Schifman, who lives in San Antonio, Texas, was diagnosed in March with acute lymphocytic leukemia (ALL). To be able to bound up those stairs again, he'll need a bone marrow transplant.

But before surgery can take place, the young Jewish man has to wait for a donor whose bone marrow matches his own. Currently, there is no match in the National Marrow Donor Program, an organization that maintains a computerized registry of unrelated, potential volunteer marrow donors.

Neither Schifman's parents, Bob and Madeline Schifman of suburban Kansas City, nor his two older brothers have the matching tissue type Brad needs. The greatest likelihood of finding a match for Brad exists among descendants of Eastern European Jews, like the Schifmans.

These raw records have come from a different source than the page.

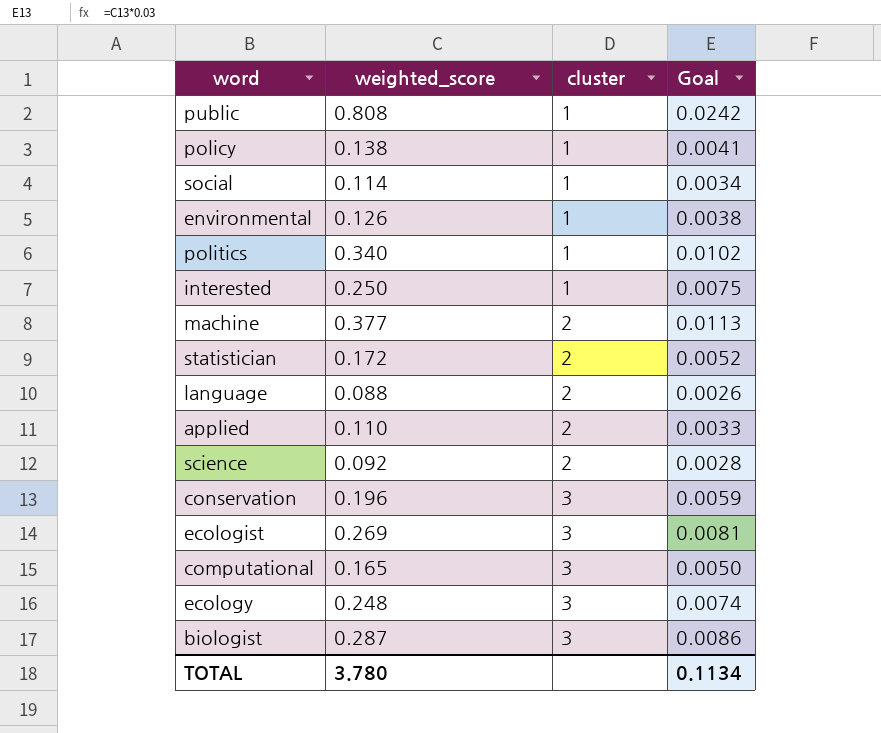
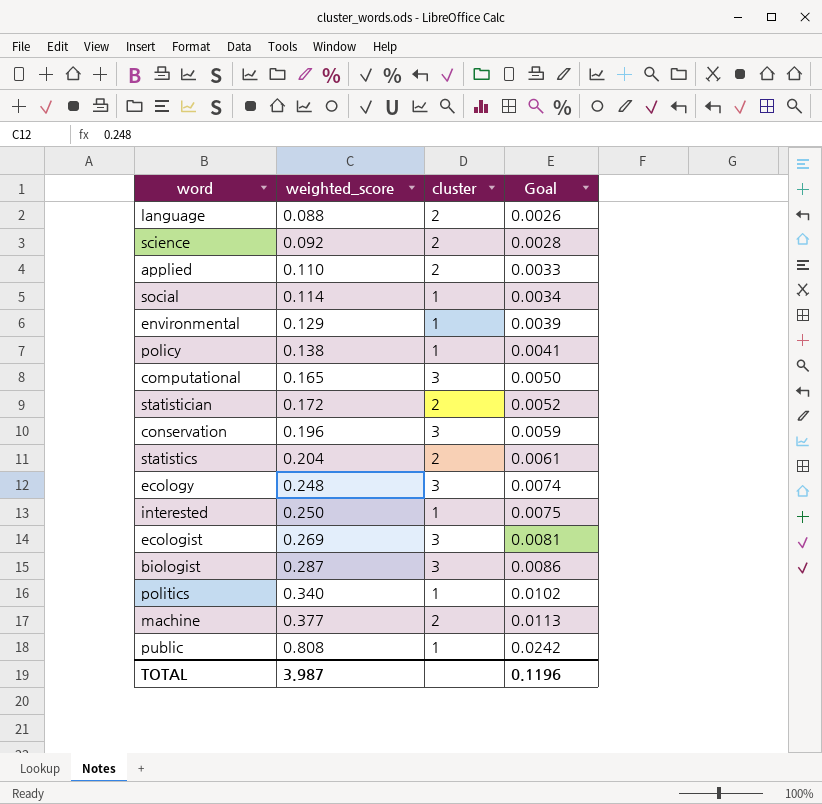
row order: cluster ascending -> weighted_score ascending
environmental | weighted_score: 0.126 -> 0.129
environmental | Goal: 0.0038 -> 0.0039
row statistics: none -> 0.204 | 2 | 0.0061
TOTAL | weighted_score: 3.780 -> 3.987
TOTAL | Goal: 0.1134 -> 0.1196

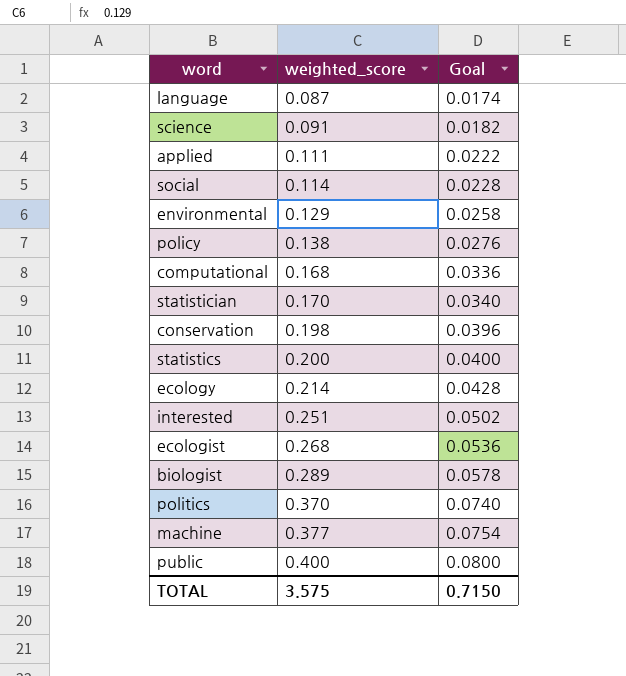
column cluster | position: 3 -> none
column Goal | formula: [weighted_score] * 0.03 -> [weighted_score] * 0.2
language | weighted_score: 0.088 -> 0.087
science | weighted_score: 0.092 -> 0.091
applied | weighted_score: 0.110 -> 0.111
computational | weighted_score: 0.165 -> 0.168
statistician | weighted_score: 0.172 -> 0.170
conservation | weighted_score: 0.196 -> 0.198
statistics | weighted_score: 0.204 -> 0.200
ecology | weighted_score: 0.248 -> 0.214
interested | weighted_score: 0.250 -> 0.251
ecologist | weighted_score: 0.269 -> 0.268
biologist | weighted_score: 0.287 -> 0.289
politics | weighted_score: 0.340 -> 0.370
public | weighted_score: 0.808 -> 0.400
TOTAL | weighted_score: 3.987 -> 3.575
TOTAL | Goal: 0.1196 -> 0.7150

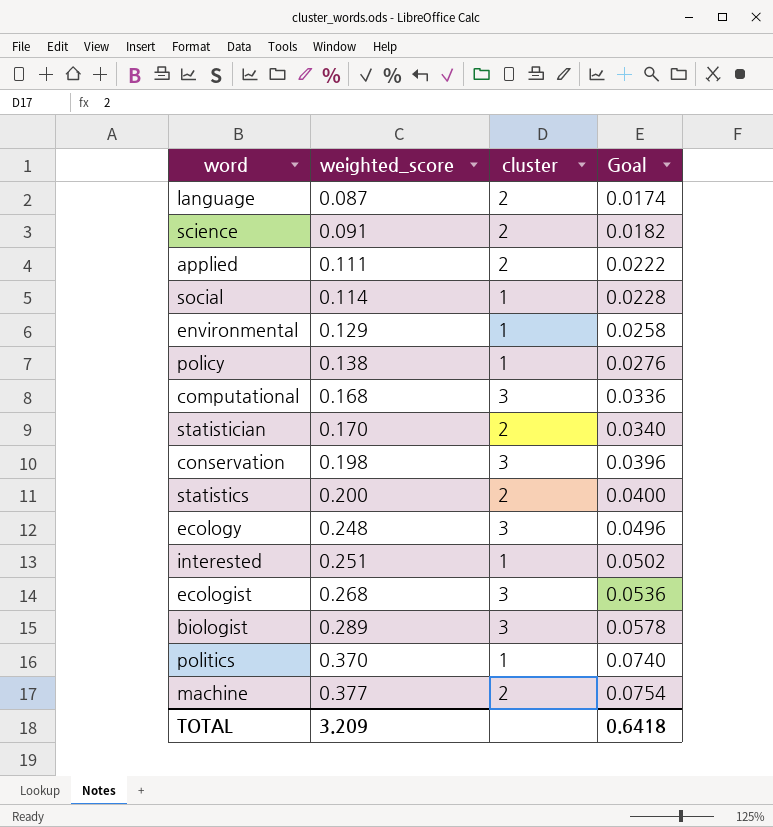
column cluster | position: none -> 3
row public: 0.400 | 0.0800 -> none
ecology | weighted_score: 0.214 -> 0.248
ecology | Goal: 0.0428 -> 0.0496
TOTAL | weighted_score: 3.575 -> 3.209
TOTAL | Goal: 0.7150 -> 0.6418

That's why Brad's family and friends are sponsoring three bone marrow donor registration drives in the Kansas City area and spreading among the Jewish community nationwide.

The more people who register, the greater the chance of finding a match not only for Schifman, but for hundreds of other people on the waiting list.

"We want to do our part to assist every family dealing with this disease," said Madeline Schifman.

Part of the problem with finding matches for leukemia patients is insufficient awareness of the need among certain ethnic groups, according to Brad's wife, who is a U.S. Army surgeon.

"Mostly Caucasians are in the registry, said Marjorie Schifman. "That's why they are pushing for Hispanic and African American donors. But they don't break it down…They don't know if you are of Scandinavian [descent] or [Polish]. And that's a problem," she explained.

That's why it is so important for Jewish people to register.

"There is a better chance of finding a match among Jewish donors because of a common Eastern European background," she said.

Becoming a bone marrow donor is supported and encouraged by all branches of Judaism.

"Not only should people support it, but they should feel this is an obligation," said Rabbi Morey Schwartz of Overland Park's Orthodox Congregation Beth Israel Abraham & Voliner. "This is the opportunity for someone out there to save a Jewish life, and there should be no hesitation."

While Brad Schifman waits and hopes that a match is found for him, he's been undergoing radiation therapy and chemotherapy. His leukemia is currently in remission, and doctors hope to find a match and do a bone marrow transplant within the next eight months.

Volunteers need only give two tablespoons of blood to determine their tissue type. The procedure usually costs $45.

But it's a small price to pay for a life.